▸ What to produce
Only the lines from the one that contains "Graduate Degrees, 1866-67: 0 -> none" to the end of the material below are wanted, each duplicated exactly.
━━━
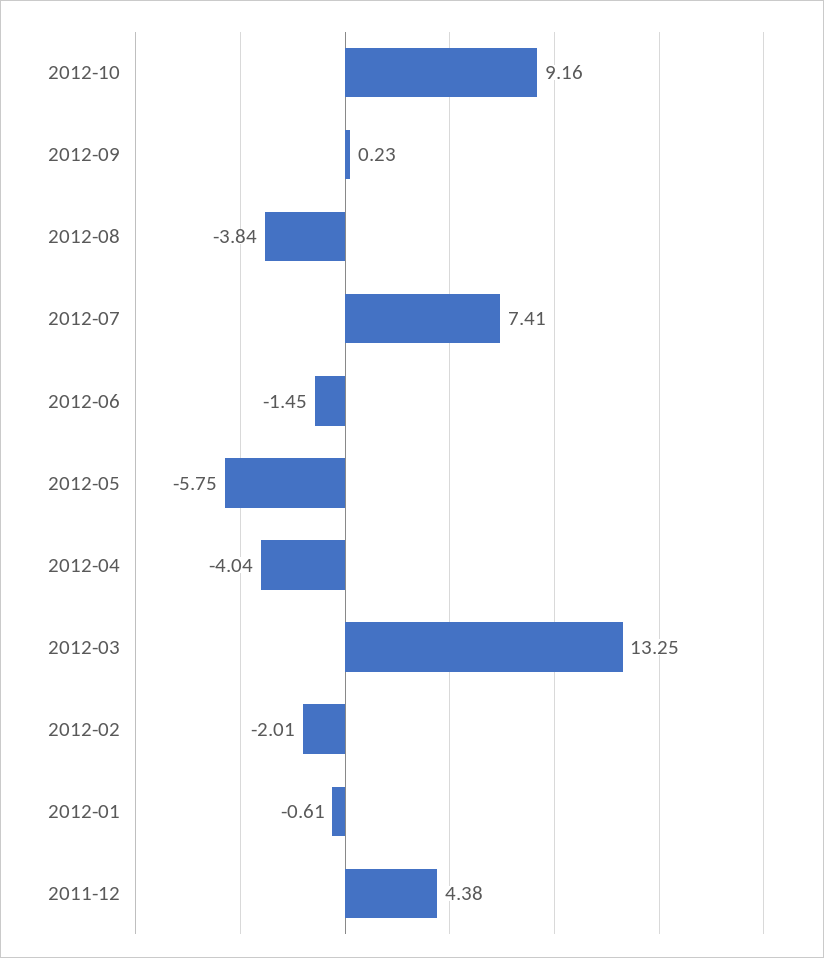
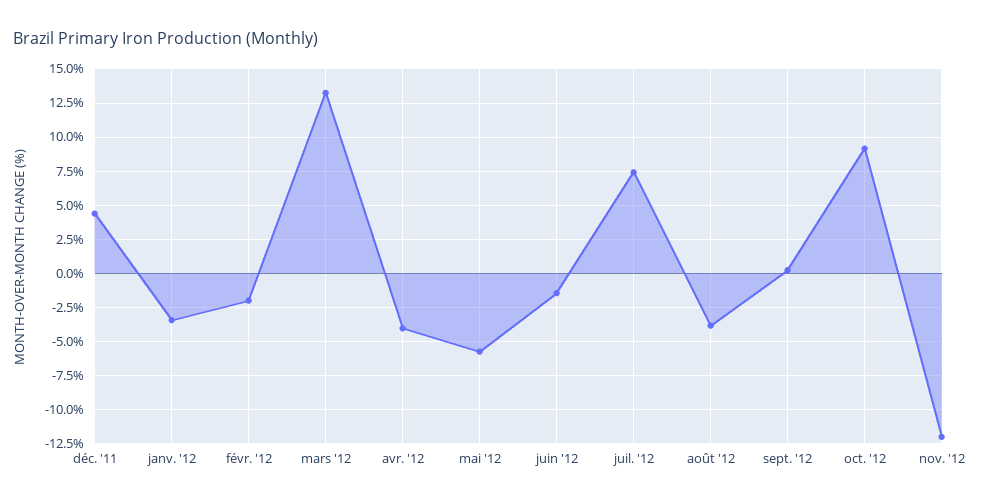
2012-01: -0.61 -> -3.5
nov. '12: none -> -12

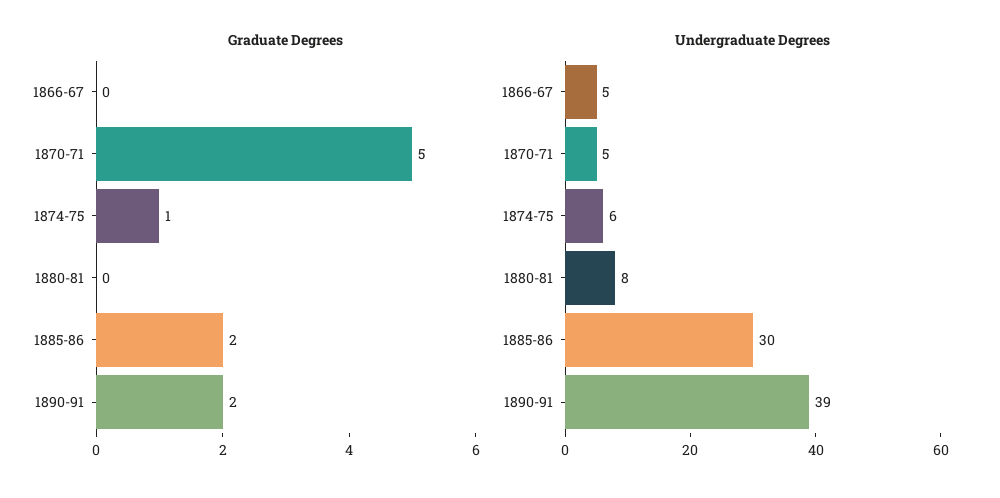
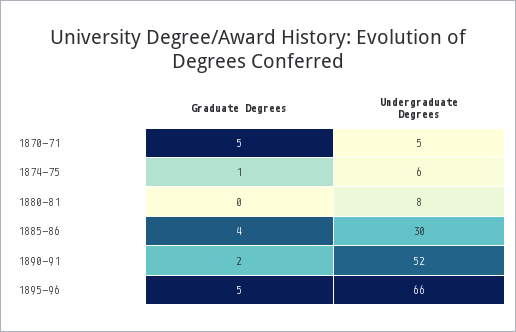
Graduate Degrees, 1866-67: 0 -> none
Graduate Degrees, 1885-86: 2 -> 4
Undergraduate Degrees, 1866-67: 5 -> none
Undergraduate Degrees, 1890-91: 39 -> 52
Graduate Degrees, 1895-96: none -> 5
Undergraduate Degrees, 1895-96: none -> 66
━━━
▸ Result
Graduate Degrees, 1866-67: 0 -> none
Graduate Degrees, 1885-86: 2 -> 4
Undergraduate Degrees, 1866-67: 5 -> none
Undergraduate Degrees, 1890-91: 39 -> 52
Graduate Degrees, 1895-96: none -> 5
Undergraduate Degrees, 1895-96: none -> 66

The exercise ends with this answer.